* _DIRECTIONS_
Word for word, return each entry that follows, with every image removed.

Stored records:
• • • • •

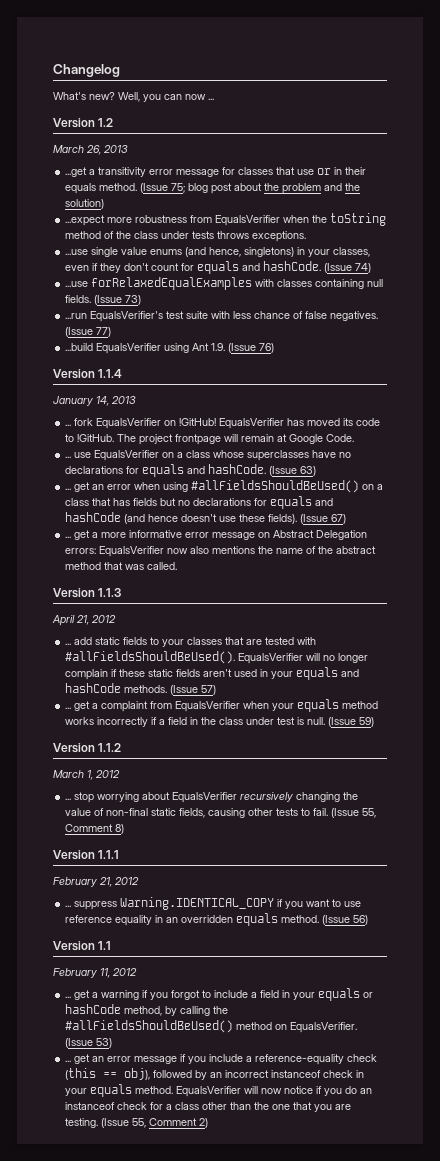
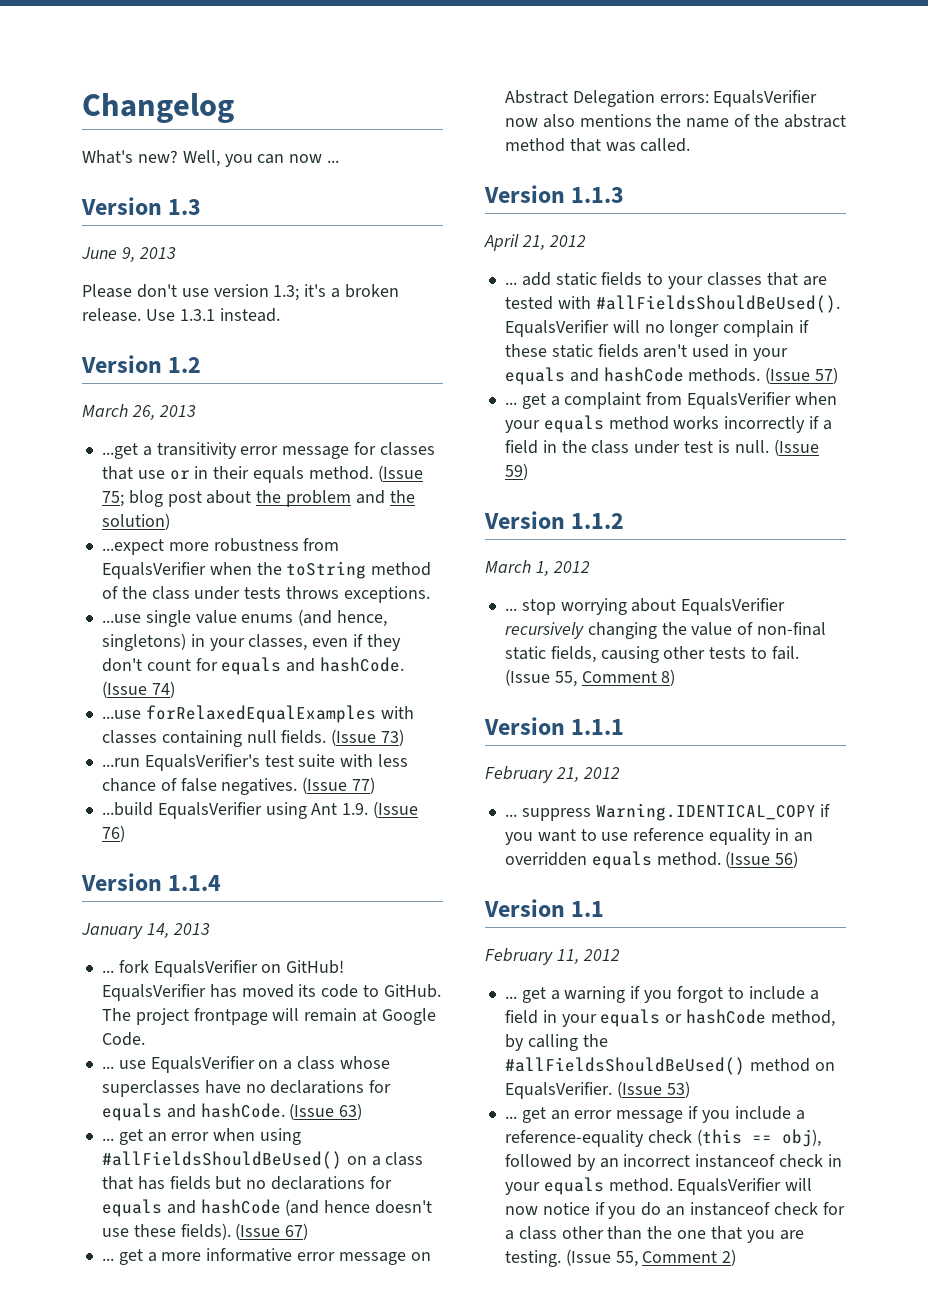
+ Version 1.3
+ June 9, 2013
+ Please don't use version 1.3; it's a broken release. Use 1.3.1 instead.
- ... fork EqualsVerifier on !GitHub!
+ ... fork EqualsVerifier on GitHub!
- EqualsVerifier has moved its code to !GitHub.
+ EqualsVerifier has moved its code to GitHub.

• • • • •

* _ANSWER TO THIS PROBLEM_
+ Version 1.3
+ June 9, 2013
+ Please don't use version 1.3; it's a broken release. Use 1.3.1 instead.
- ... fork EqualsVerifier on !GitHub!
+ ... fork EqualsVerifier on GitHub!
- EqualsVerifier has moved its code to !GitHub.
+ EqualsVerifier has moved its code to GitHub.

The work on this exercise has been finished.